On Wednesday, April 11, 2018 07:47:14 H. S. Teoh via Digitalmars-d-announce 
wrote:
> On Tue, Apr 10, 2018 at 11:43:00PM -0600, Jonathan M Davis via
> Digitalmars-d-announce wrote: [...]
>
> > IMHO, for contracts to be worth much outside of the inheritance case,
> > we'd need to do something like make it so that contracts are compiled
> > in based on whether the caller used -release or not rather than
> > whether the callee did.
>
> This is what should have been done in the first place, and I'd argue
> that this is the direction we should be going in. The current
> implementation of contracts greatly diminish their value, though
> personally I'd still use them because they convey intent better than
> just sticking a bunch of asserts at the top of the function body.
>
> > If that were done, then there would be real value in using contracts,
> > and I'd be a lot more excited about the new syntax.
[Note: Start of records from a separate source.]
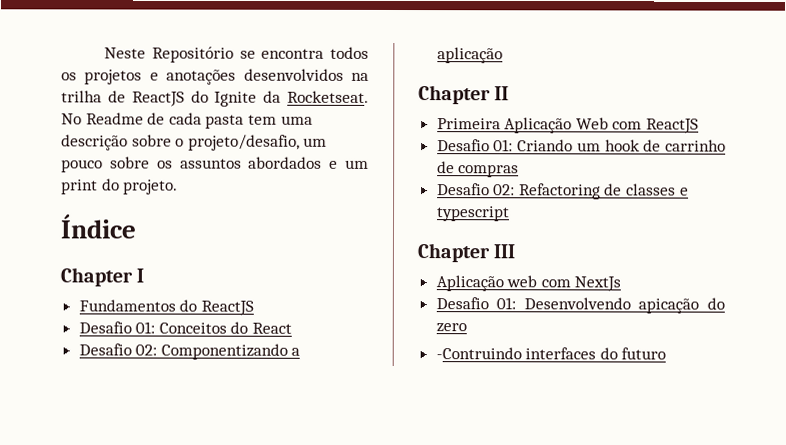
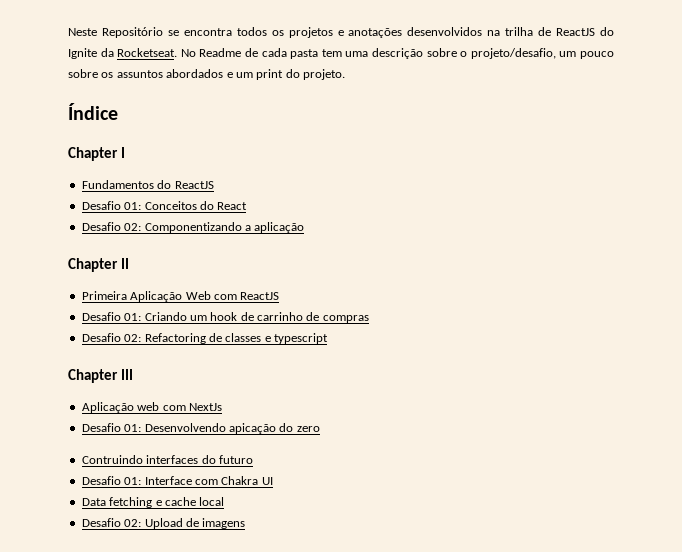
[435,347,522,360] -Contruindo -> [81,455,143,464] Contruindo
(667, 353) none -> [81,476,273,485] [81,497,225,508] [81,518,246,529] // Desafio 01: Interface com Chakra UI // Data fetching e cache local // Desafio 02: Upload de imagens

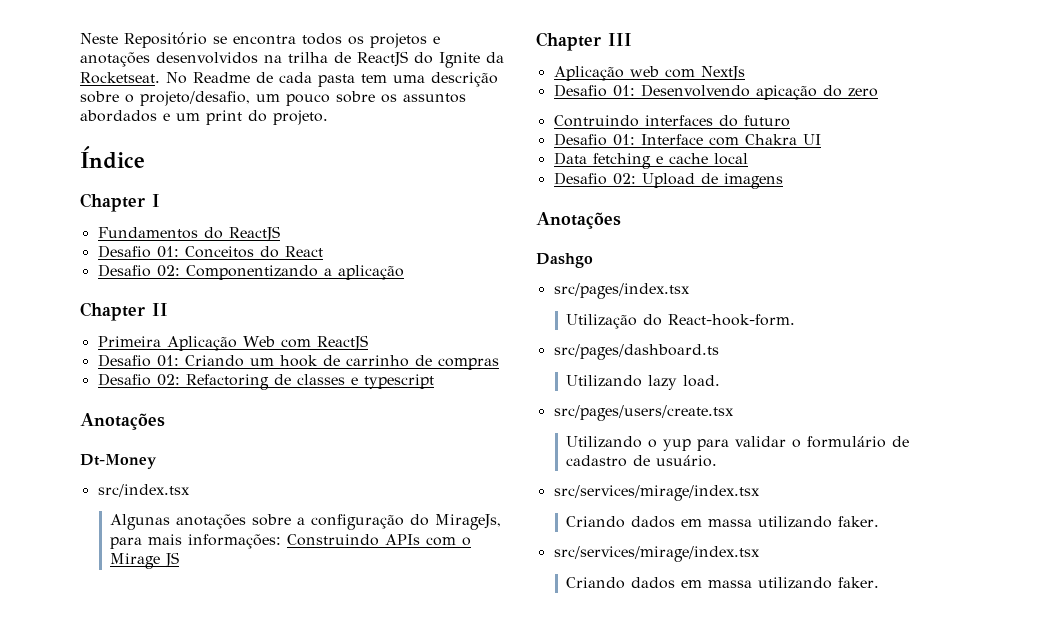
(328, 338) none -> [80,413,165,430] [80,454,157,469] [97,484,190,497] [110,514,502,530] [110,534,472,549] [110,552,180,569] // Anotações // Dt-Money // src/index.tsx // Algunas anotações sobre a configuração do MirageJs, para mais informações: Construindo APIs com o Mirage JS
(246, 523) none -> [536,212,621,229] [536,253,593,268] [553,283,690,299] [566,314,796,329] [553,344,719,360] [566,375,721,390] [553,405,734,421] [566,436,910,451] [566,455,718,467] [553,485,760,501] [566,516,880,528] [553,546,760,562] [566,577,880,589] // Anotações // Dashgo // src/pages/index.tsx // Utilização do React-hook-form. // src/pages/dashboard.ts // Utilizando lazy load. // src/pages/users/create.tsx // Utilizando o yup para validar o formulário de cadastro de usuário. // src/services/mirage/index.tsx // Criando dados em massa utilizando faker. // src/services/mirage/index.tsx // Criando dados em massa utilizando faker.

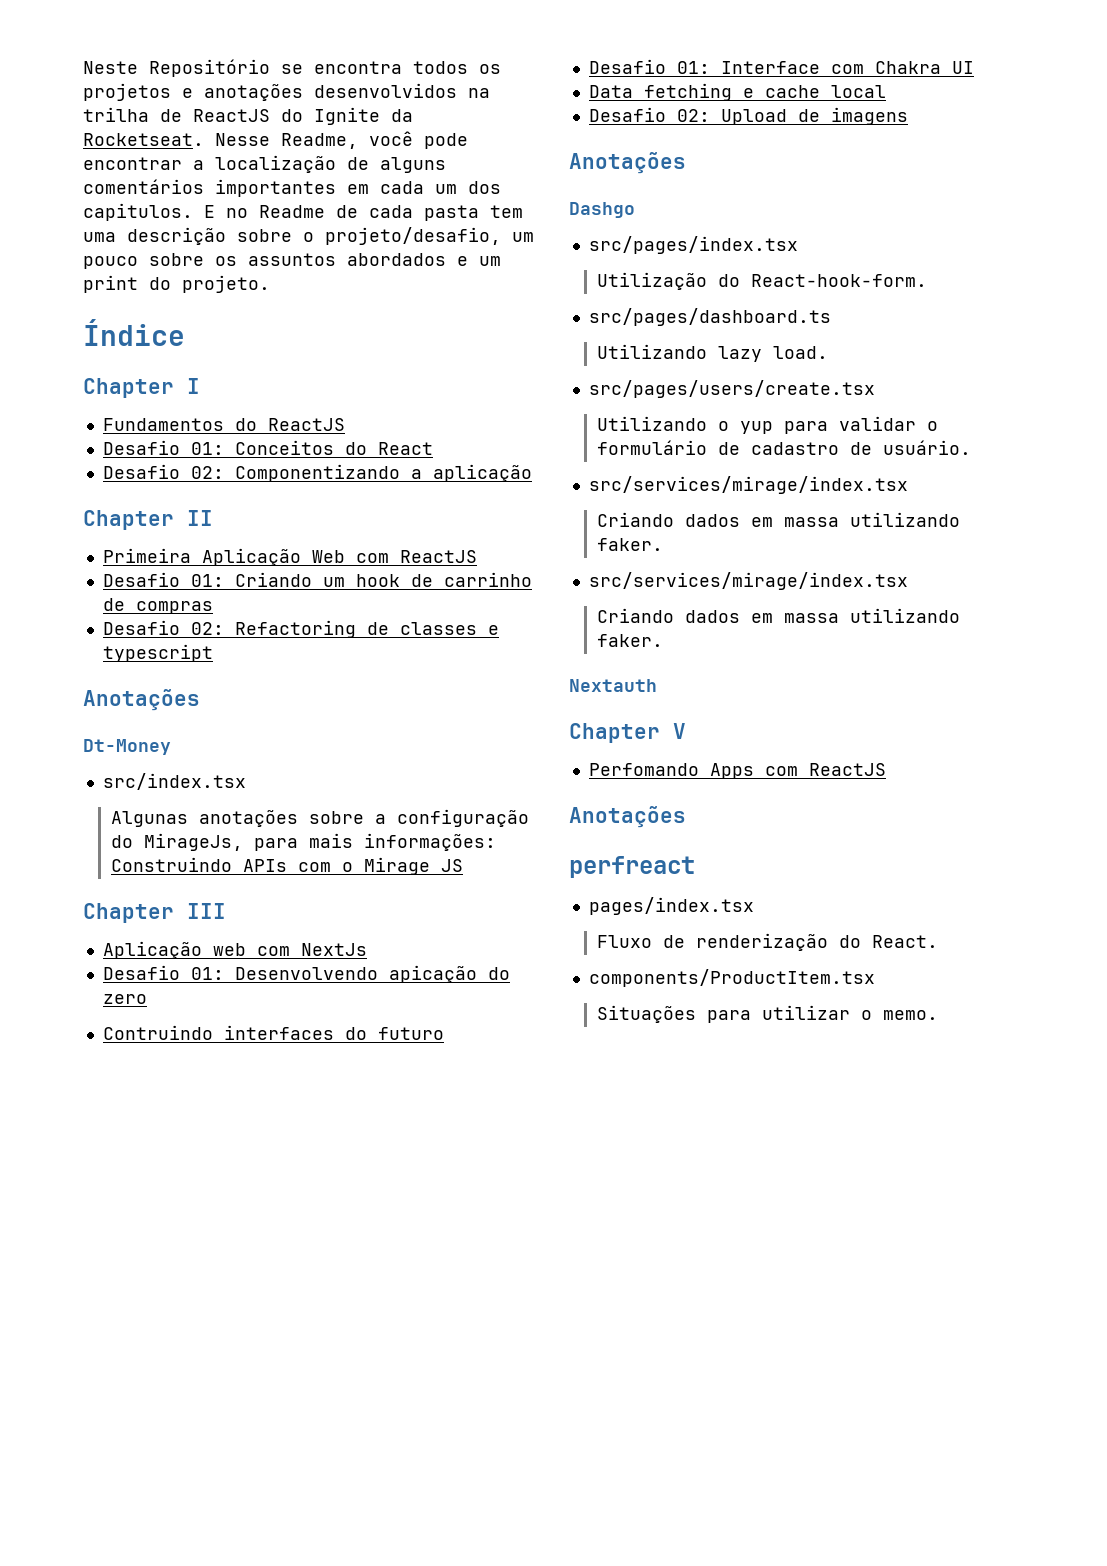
[166,72,187,84] No -> [215,131,468,149] [83,155,446,173] [83,179,501,197] [83,203,248,221] Nesse Readme, você pode encontrar a localização de alguns comentários importantes em cada um dos capitulos. E no
(880, 582) none -> [569,679,657,692] [569,723,686,743] [588,763,886,779] [569,806,686,828] [569,856,695,878] [588,897,754,915] [596,933,938,951] [588,969,875,987] [596,1005,938,1023] // Nextauth // Chapter V // Perfomando Apps com ReactJS // Anotações // perfreact // pages/index.tsx // Fluxo de renderização do React. // components/ProductItem.tsx // Situações para utilizar o memo.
As it is, it seems
> > like a nice improvement that's ultimately pointless.
>
> [...]
>
> I consider this as a first step in improving DbC support in D.  The next
> step is to make it so that in-contracts are enforced on the caller's
> side rather than the callee's side.  IIRC, the original version of this
> DIP included something to this effect, but it was eventually taken off
> in order to stay more focused in scope so that the chances of acceptance
> would be higher.  But I hope that eventually a future DIP would address
> this more fundamental and important issue.

If we actually end up with a language improvement that makes it so that
contracts are compiled in based on the caller instead of the callee, then
I'll start using contracts. Until then, I'm not generally going to bother.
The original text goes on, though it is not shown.